Immediate intervention with drainage of the abscess is mandatory. Although percutaneous drainage has been described,4 due to the extent of the abscess, we decided to perform surgical incision and drainage.

Further diagnostic procedures to clarify the aetiology of the abscess formation should be postponed until it is sufficiently treated. If a urethral lesion is suspected, we suggest performing urethrography instead of cystoscopy to avoid further urethral damage.
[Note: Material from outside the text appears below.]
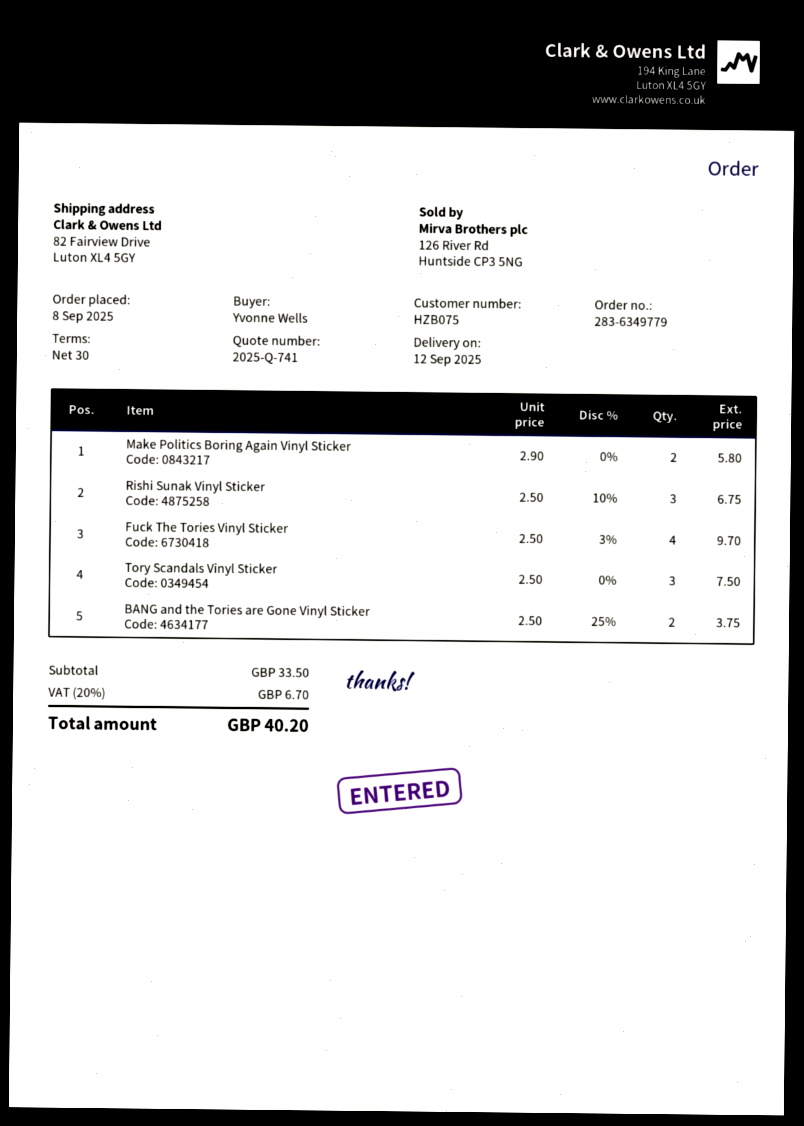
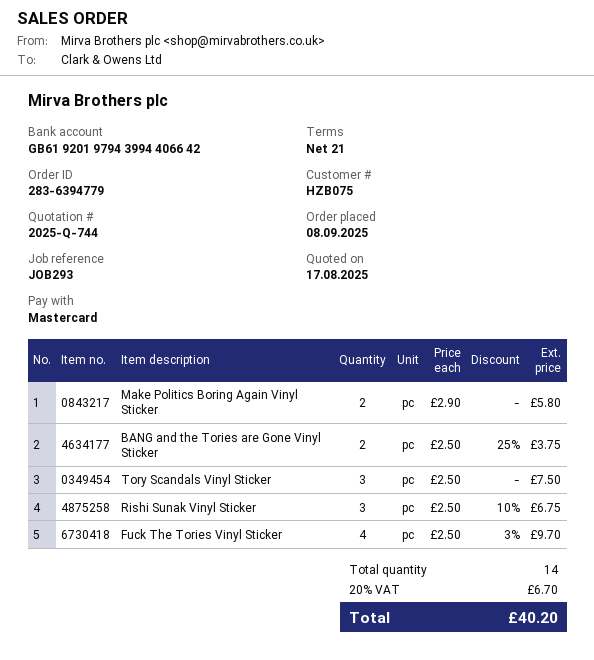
quote number: 2025-Q-741 -> 2025-Q-744
order number: 283-6349779 -> 283-6394779
payment terms: 30 days -> 21 days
Abscess formation following acute false passage of a urethral catheter is a rare but severe complication of intermittent catheterization. If abscess formation is not clearly visible on physical examination, as it was the case in the previously reported case, diagnosis may be delayed as the symptoms are not specific and the condition is extremely rare. Especially in patients with a history of urethral strictures performing intermittent catheterization, the possibility of perineal abscess formation due to an acute false urethral passage should be taken into account when treating such a patient with fever of unknown origin.